(Task requirements): In the entries below, count the lines that contain the word "MARSUPIO" and give only that number.

(Records provided):

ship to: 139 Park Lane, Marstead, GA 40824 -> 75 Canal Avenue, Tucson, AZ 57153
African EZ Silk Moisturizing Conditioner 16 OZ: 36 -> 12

--

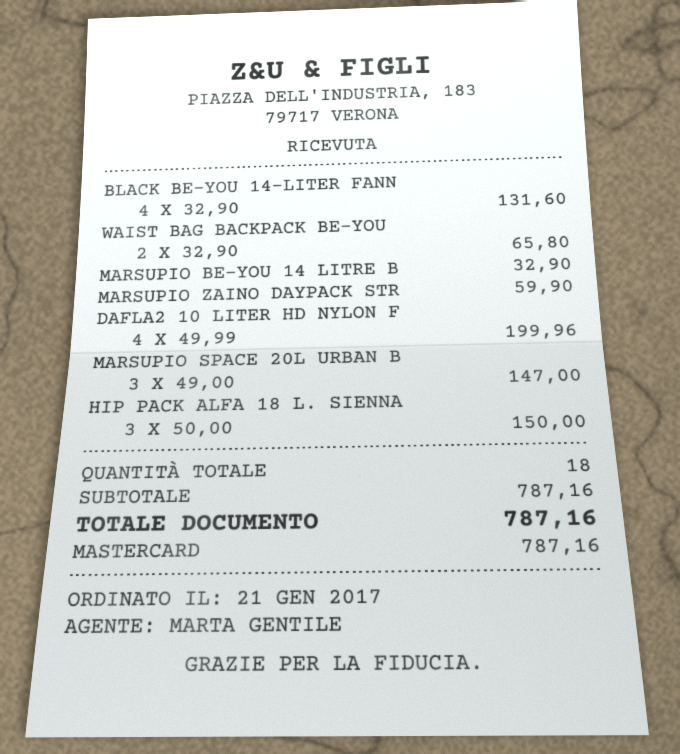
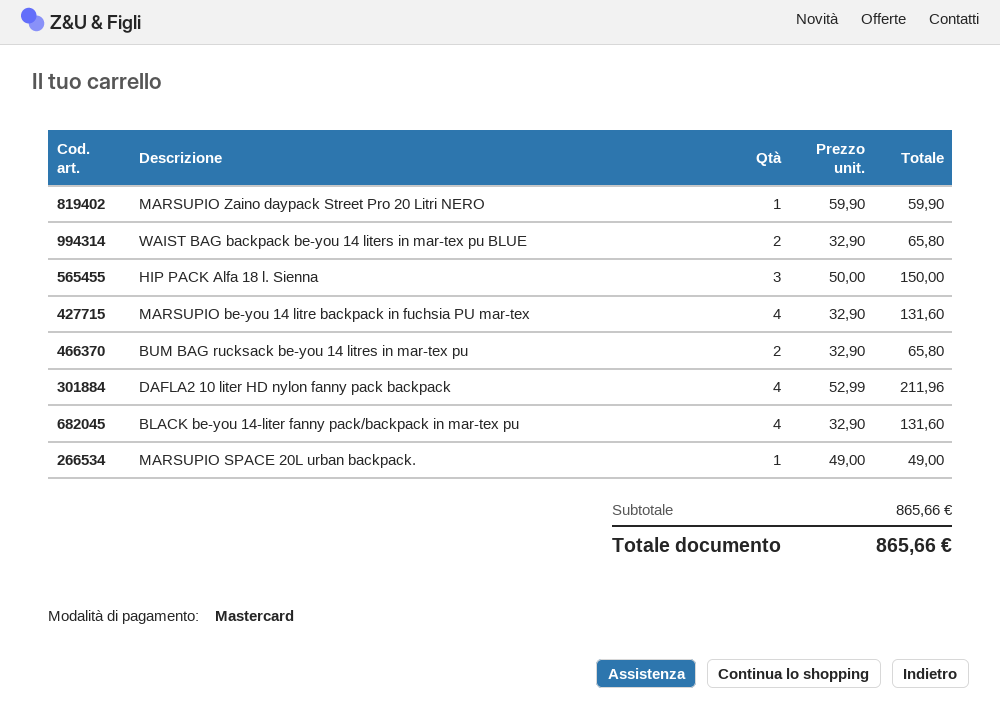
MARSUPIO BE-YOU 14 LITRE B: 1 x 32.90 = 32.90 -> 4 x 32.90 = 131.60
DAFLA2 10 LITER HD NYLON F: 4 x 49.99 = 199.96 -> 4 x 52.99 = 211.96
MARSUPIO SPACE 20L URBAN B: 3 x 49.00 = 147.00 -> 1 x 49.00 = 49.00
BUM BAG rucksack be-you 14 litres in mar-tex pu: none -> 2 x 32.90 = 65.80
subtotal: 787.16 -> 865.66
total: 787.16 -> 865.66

---

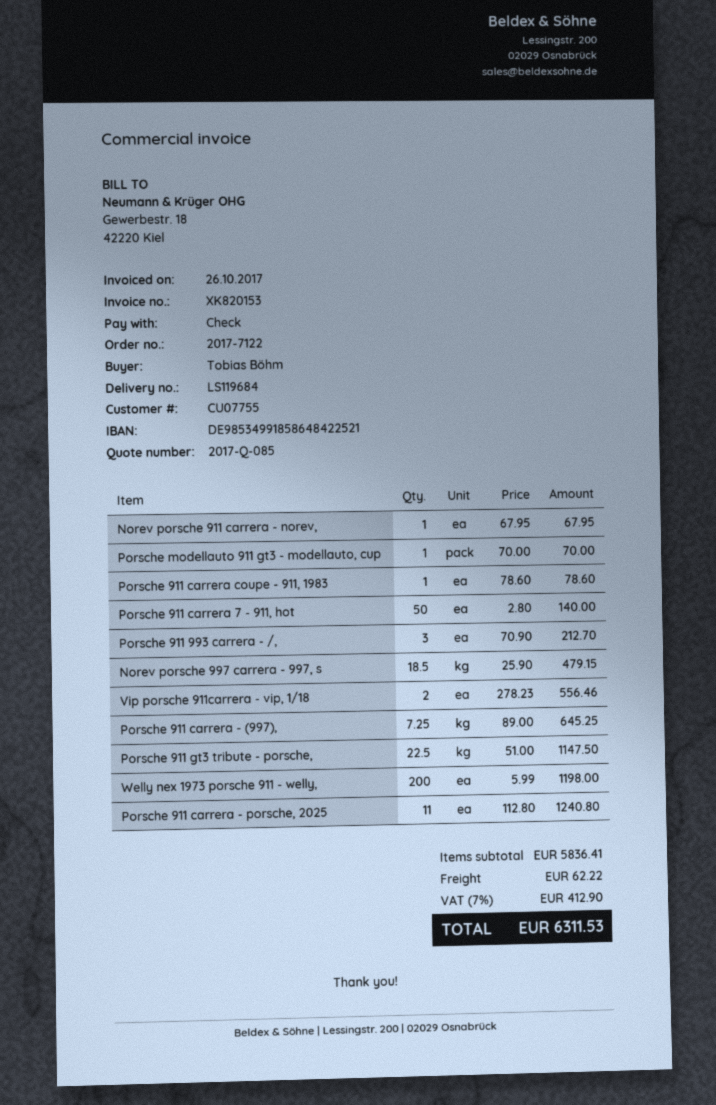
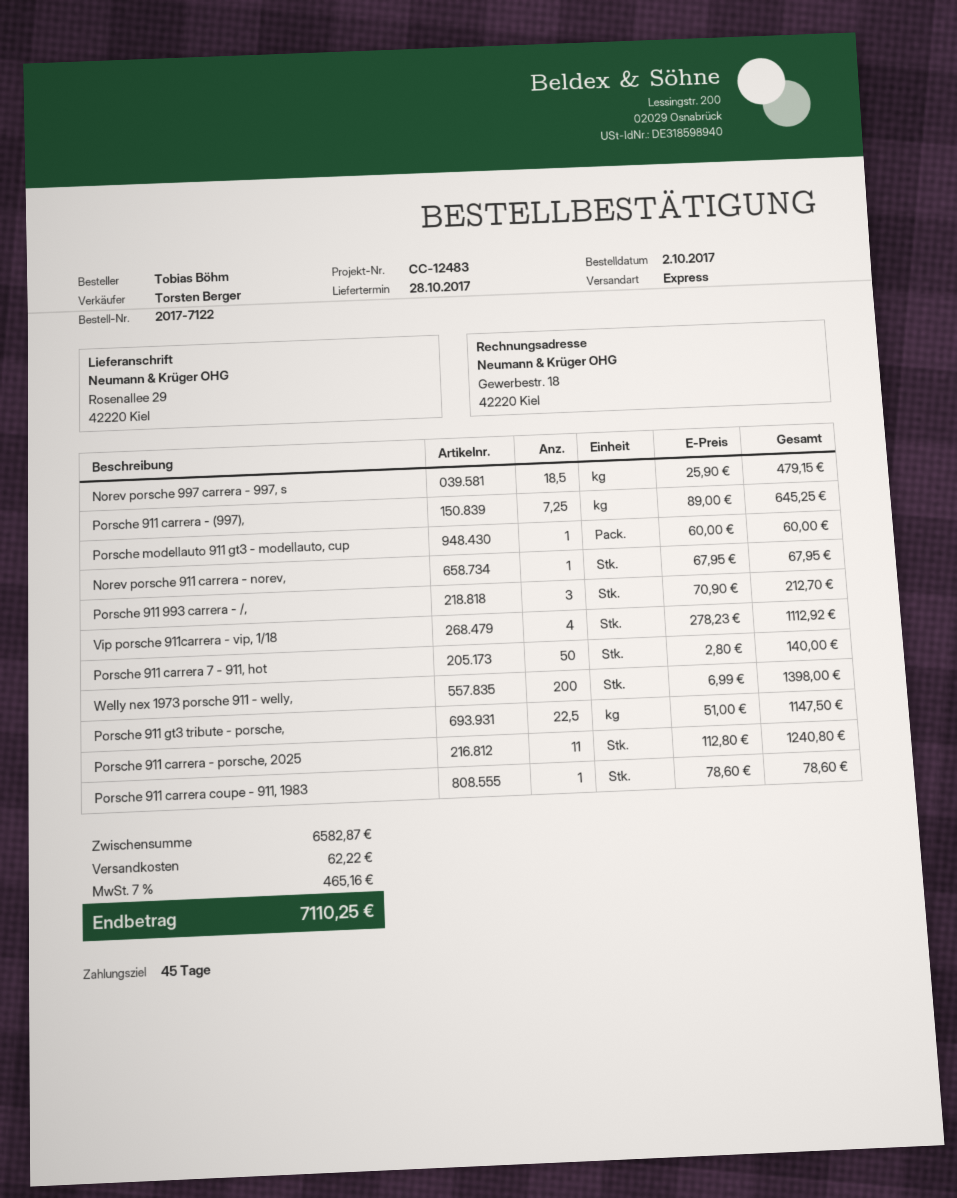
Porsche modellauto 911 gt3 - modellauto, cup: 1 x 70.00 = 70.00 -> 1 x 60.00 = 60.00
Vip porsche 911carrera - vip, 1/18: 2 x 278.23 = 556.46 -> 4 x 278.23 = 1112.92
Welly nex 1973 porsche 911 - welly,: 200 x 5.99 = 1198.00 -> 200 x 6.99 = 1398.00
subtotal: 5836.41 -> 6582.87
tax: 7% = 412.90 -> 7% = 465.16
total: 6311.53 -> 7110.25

(Solution): 2